Nov. 30, 2021
Nov. 16, 2021
University of Florida Plant Root Biologist Dr. Lorenzo Rossi sits down with CID Application Scientist Galen George to discuss commercially impactful root research on Florida peach cultivation, and HLB-affected citrus trees using the CI-602 Narrow Gauge Root Imager.
Dr. Lorenzo Rossi is an Assistant Professor affiliated with the Horticultural Sciences Department and located at the UF/IFAS Indian River Research and Education Center (IRREC) in Fort Pierce, FL. His main research area is in plant root biology. Dr. Rossi’s research program focuses on improving root health and growth on HLB-affected citrus, leading to the development of environmentally sound and effective citrus management methods. Particularly, his field and greenhouse trials aim to study the root system architecture of HLB-affected citrus root stocks, as well as, specialty crops such as peaches and pongamia trees. Dr. Rossi’s laboratory is equipped with instruments needed for the study of root functions and architecture, root traits, root physiology and root imaging.
Dr. Rossi coordinates the UF/IFAS Plant Root Science Consortium, under the Center for Stress Resilient Agriculture. He develops and provides seminars and field days to students and growers, and he is the lead instructor for the “Root and Rhizosphere Ecology” (HOS 6355) and “Advanced Horticultural Physiology” (HOS4341/HOS6932) courses in the Horticultural Sciences Department. He is also involved in organizing and teaching the “Planting Roots for the Future” international short summer course (ALS5932) which is held every year in Orlando, FL.
Prior to Dr. Rossi’s appointment at UF/IFAS, he completed two post doctorate positions: Texas A&M University and North Carolina State University. Originally from Italy, he received his Ph.D. Degree in Plant Biology from Italy’s most prestigious scientific university, Scuola Superiore Sant’Anna in Pisa, Italy.
Further information and related research can be found HERE.

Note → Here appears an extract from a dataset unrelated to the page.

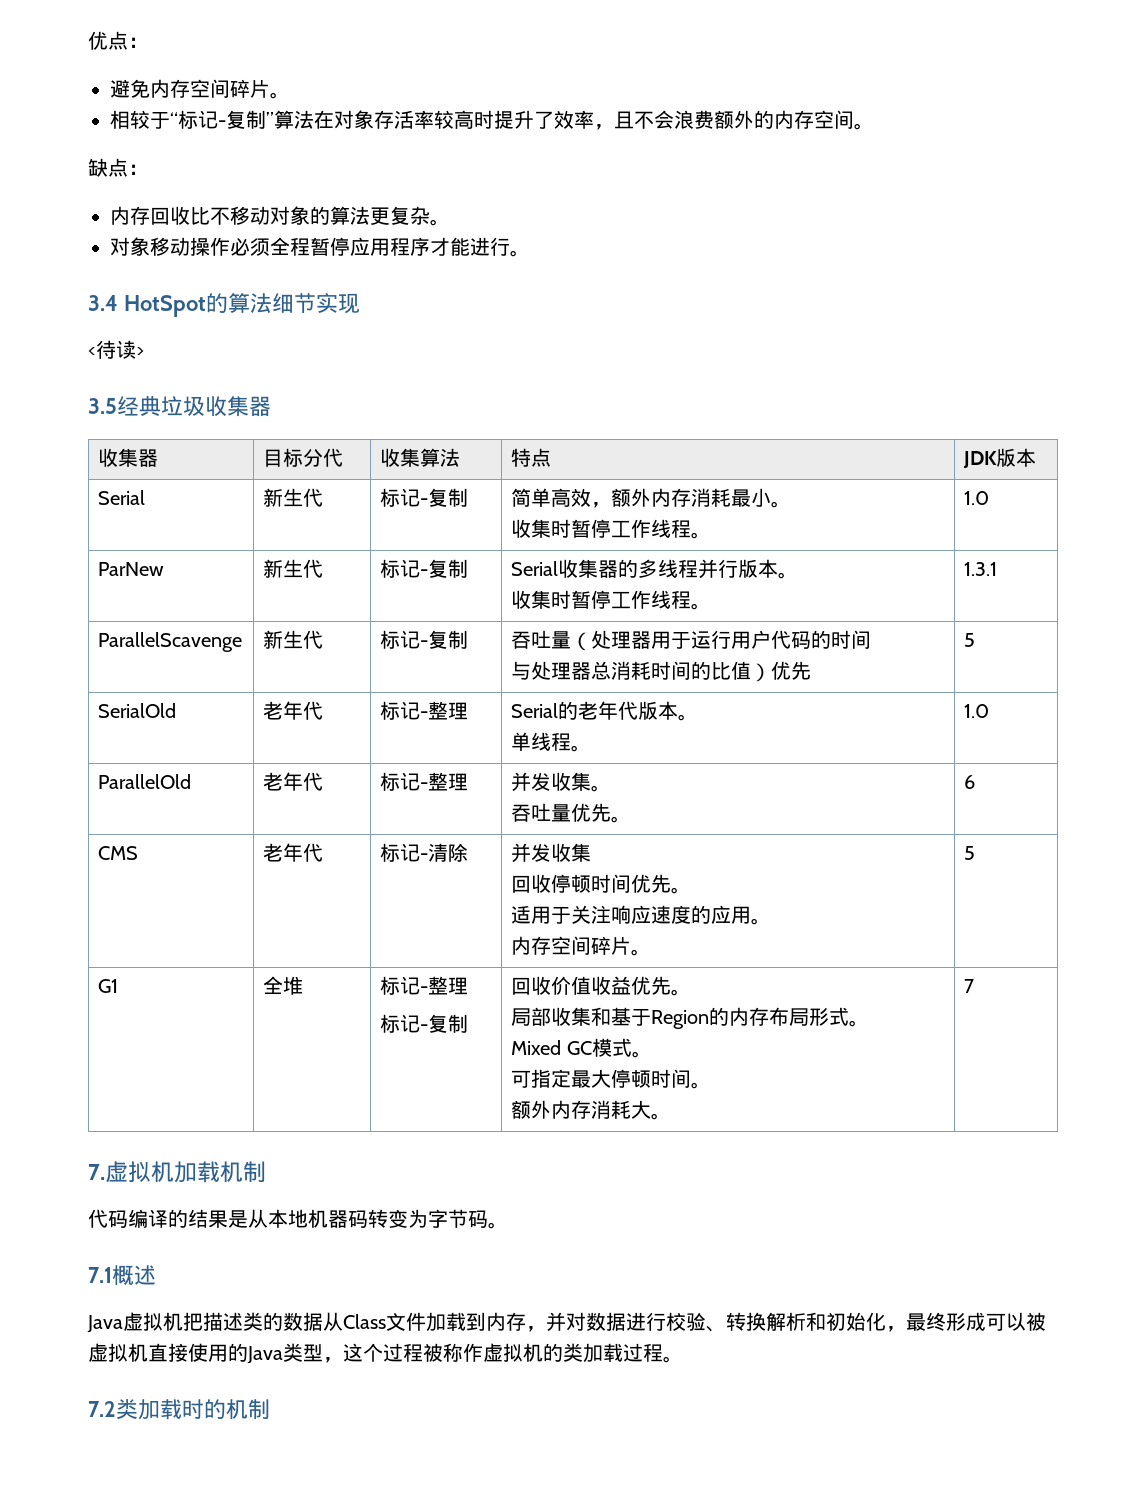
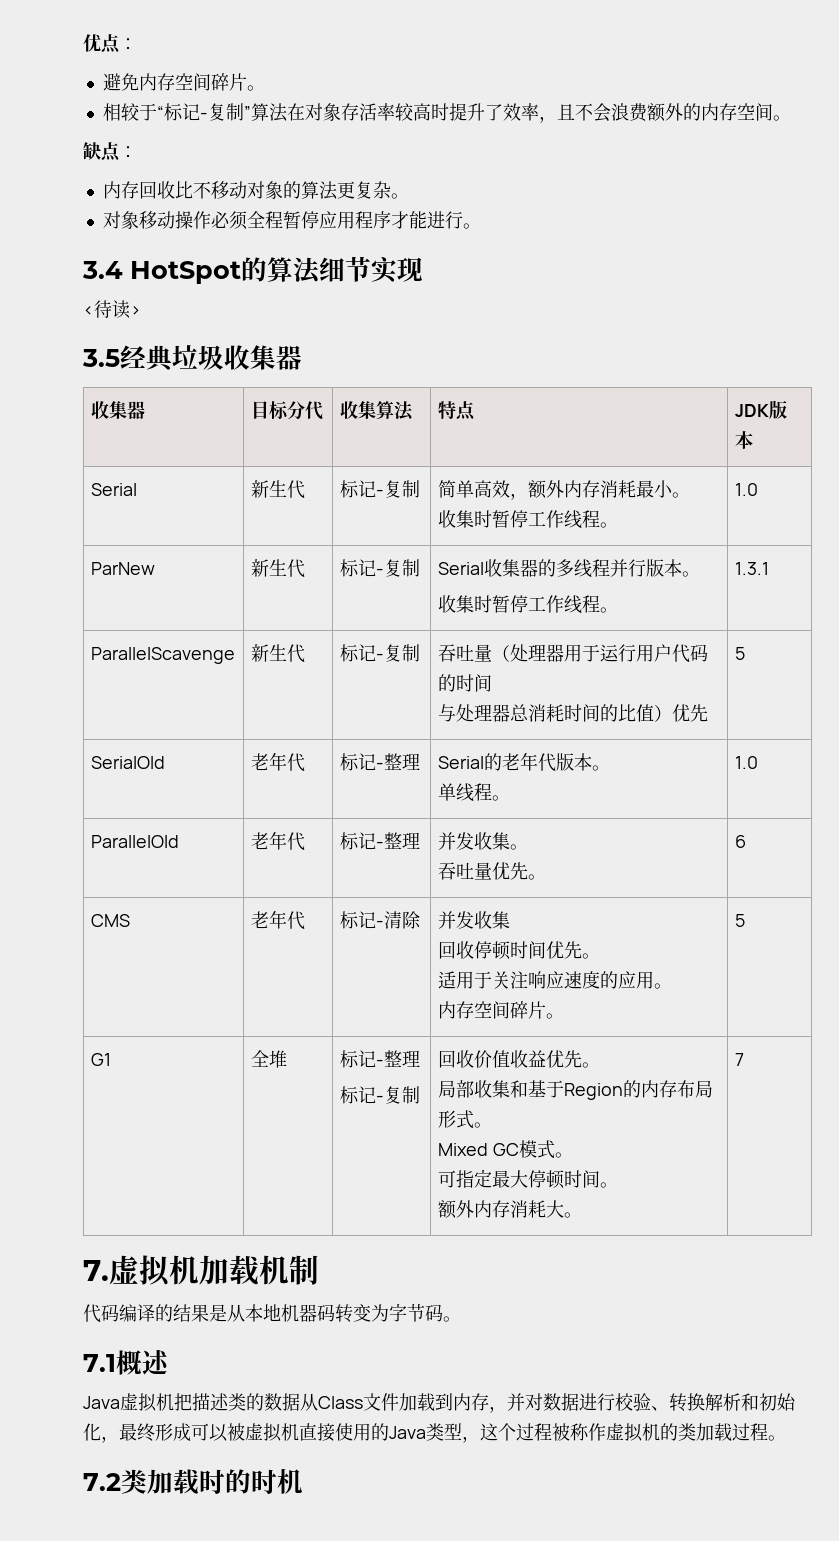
- 7.2类加载时的机制
+ 7.2类加载时的时机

Galen: Great to see you again Dr Rossi. It’s been a little while, but it’s good to see you again. My name is Galen, and I’m an application scientist at CID Bio-Science, and my background’s in food science. And so, we’re really excited to talk to you today, Dr Rossi. So, if you could tell us a little bit about yourself. Tell us about your background and how you came to be where you are and why you chose this specific area of research, and then we’ll get right into the nitty-gritty of what you’ve been doing lately.

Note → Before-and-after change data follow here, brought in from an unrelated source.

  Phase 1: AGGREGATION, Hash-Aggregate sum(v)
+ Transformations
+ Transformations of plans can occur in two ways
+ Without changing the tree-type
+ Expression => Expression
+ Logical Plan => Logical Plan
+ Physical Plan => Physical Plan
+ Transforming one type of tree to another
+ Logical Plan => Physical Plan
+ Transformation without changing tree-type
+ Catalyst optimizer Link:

Lorenzo: Alright, well, thank you for having me. My name is Lorenzo Rossi and I’m an Assistant Professor of Plant Root Biology at the University of Florida. I’m located off campus, so we are on a research station on the East Coast of Florida, and we work a lot on grapefruit and citrus in general, citrus roots, growth, and development. And actually, it was during my post-doc that my – my PhD was in plant biology - and during my postdoc I started working on roots. So, how roots of cultivated species react to pollutants. We were doing a lot of heavy metals, we were doing a lot of emerging pollutants such as nanoparticles. And with this I gained expertise on root growth and development under different conditions – environmental conditions. And there was an opening for a plant root biologist here at the University of Florida, here where I am right now. It’s been 4 years now, so I’m very pleased. I’m happy.
And why do root biology on citrus? Because there is a disease that is called citrus greening. We have been dealing with that for almost 15 years now. It came in 2005. It is a bacterium, and it replicates inside the roots and the vascular system of the phloem of the citrus trees. So, if we can better understand how we can measure root traits, root growth and development, we can prolong, or we can extend the lifespan of each of the citrus greening affected trees.

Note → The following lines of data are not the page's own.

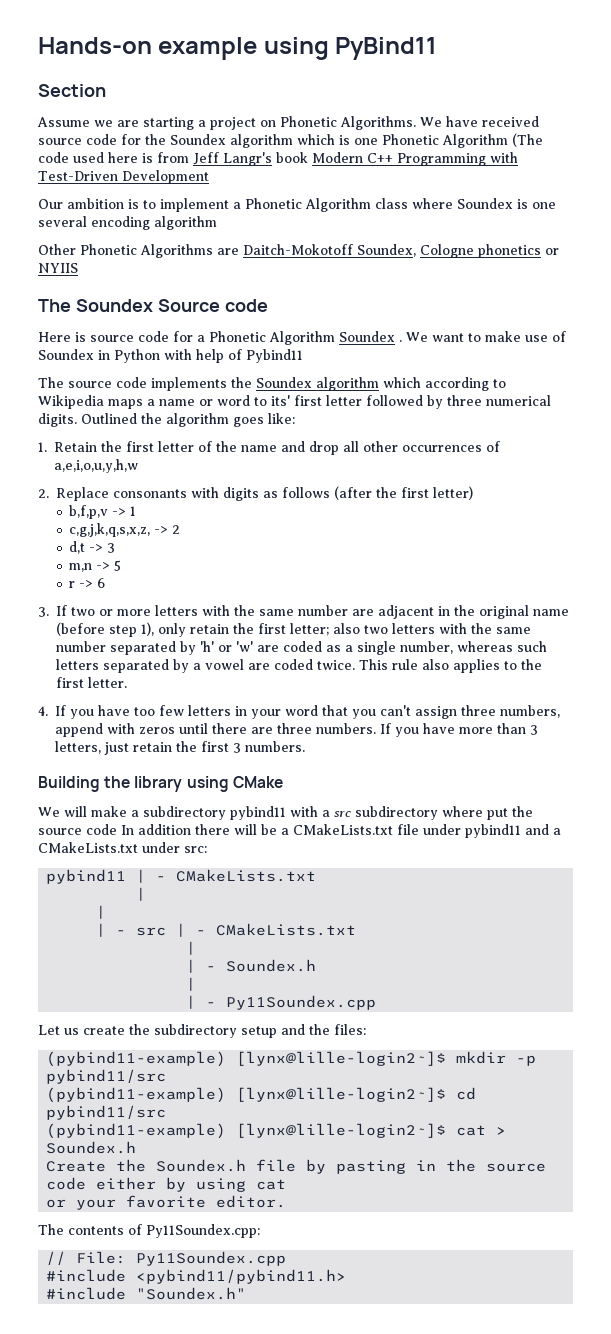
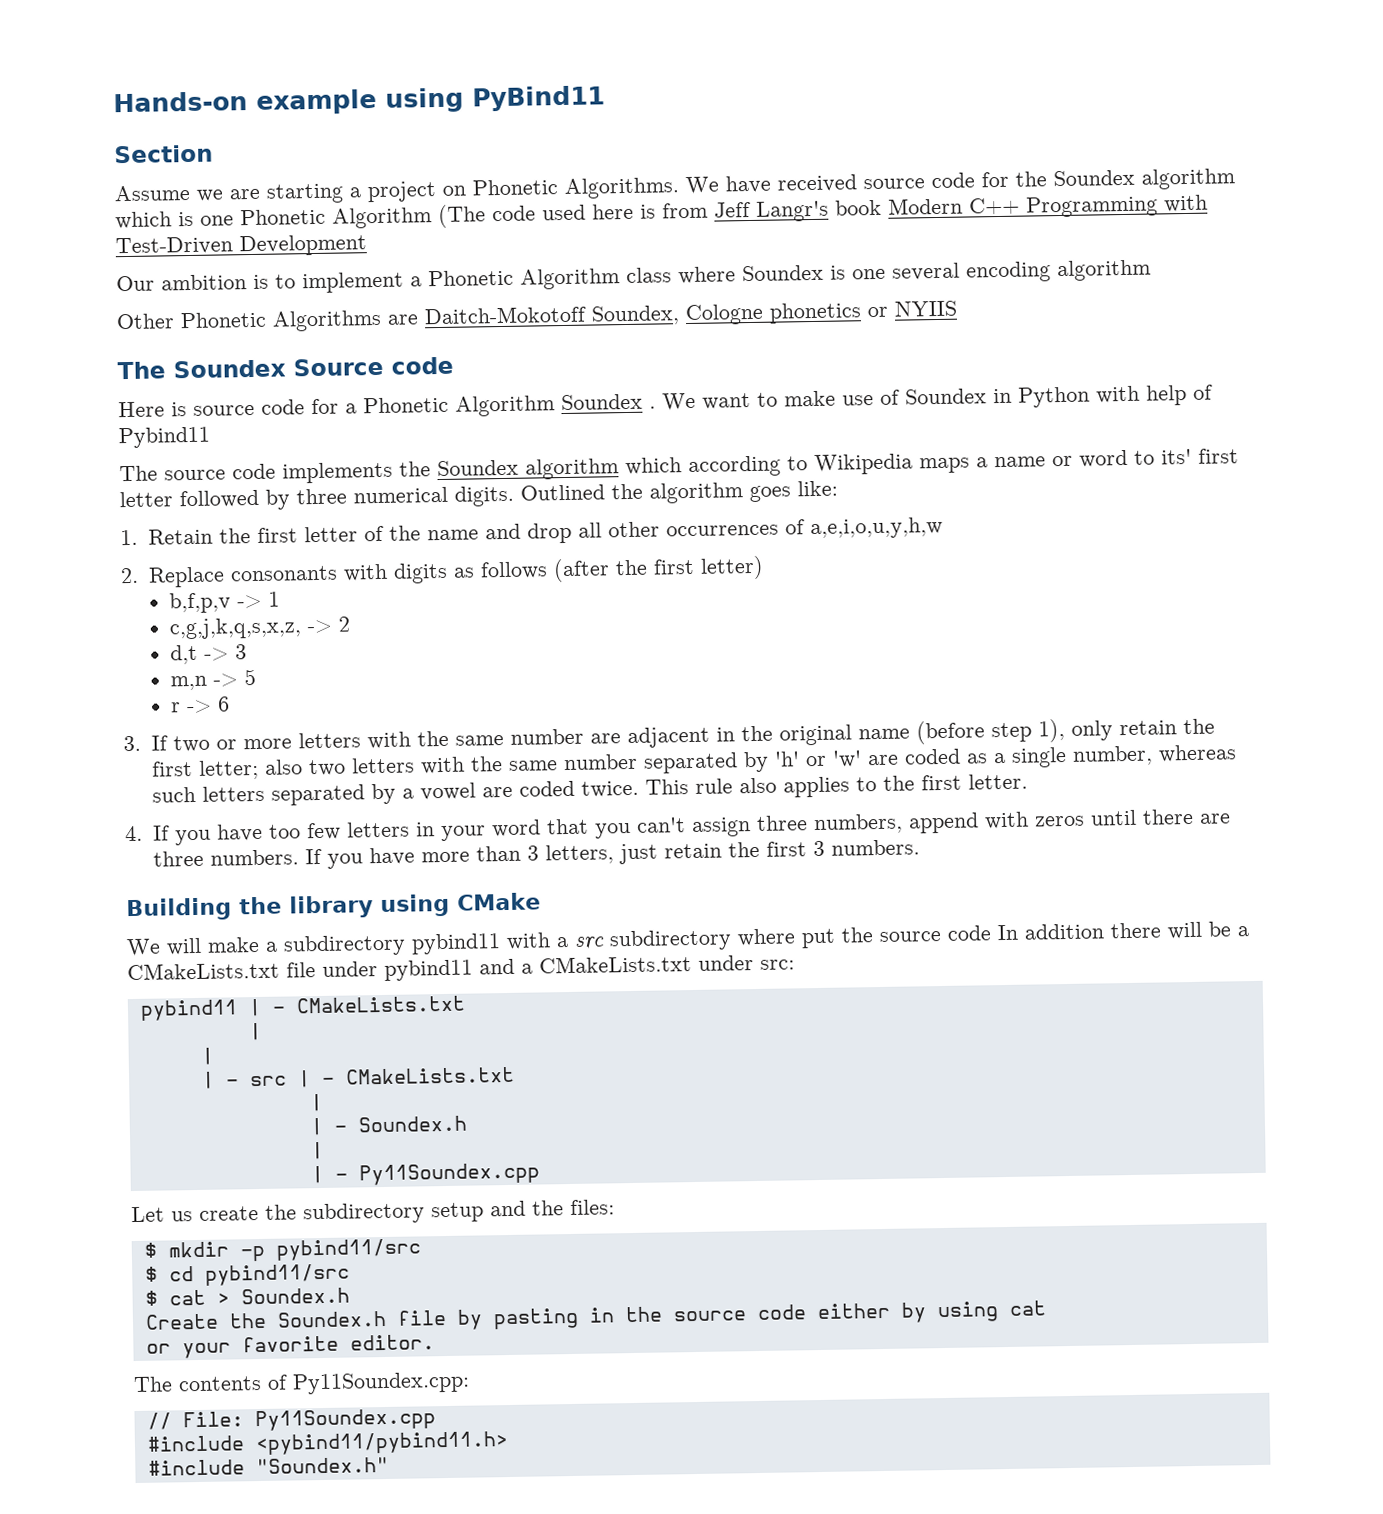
- (pybind11-example) [lynx@lille-login2~]$ mkdir -p pybind11/src
+ $ mkdir -p pybind11/src
- (pybind11-example) [lynx@lille-login2~]$ cd pybind11/src
+ $ cd pybind11/src
- (pybind11-example) [lynx@lille-login2~]$ cat > Soundex.h
+ $ cat > Soundex.h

Galen: Yeah, so we talked a little bit about this in our webinar that we did previously for the root scanner. Since then, how have things gone? How has work progressed in the field so far? Have you learned anything new that is particularly interesting about citrus greening?
Lorenzo: So, we have a couple of projects on that using the minirhizotron. One of those projects - that’s the one that is more advanced too, it is the third year that we are doing it – we are seeing the micronutrients, particularly boron and zinc, have an effect on root growth, and an effect on the citrus greening itself. So, they’re actually – I don’t want to say antibacterial, but they have an effect on reducing the infection. And so, we saw that an increased amount of boron and zinc actually has a beneficial effect on our roots, and we are wrapping up that research. I have a graduate student who is about to graduate, so there will be some papers out soon. And what we did, we were applying different rate of the micronutrients, and we were measuring root growth with the minirhizotron every 4 months.
Galen: So, with this project - and so you mention you’re using the CI-600 root scanner - what other technologies are you considering using for this project? Were you considering other technologies? And why would you choose to use this particular technology with the minirhizotron system as opposed to other methods of root analysis?
Lorenzo: So, we are using the CI-602 actually.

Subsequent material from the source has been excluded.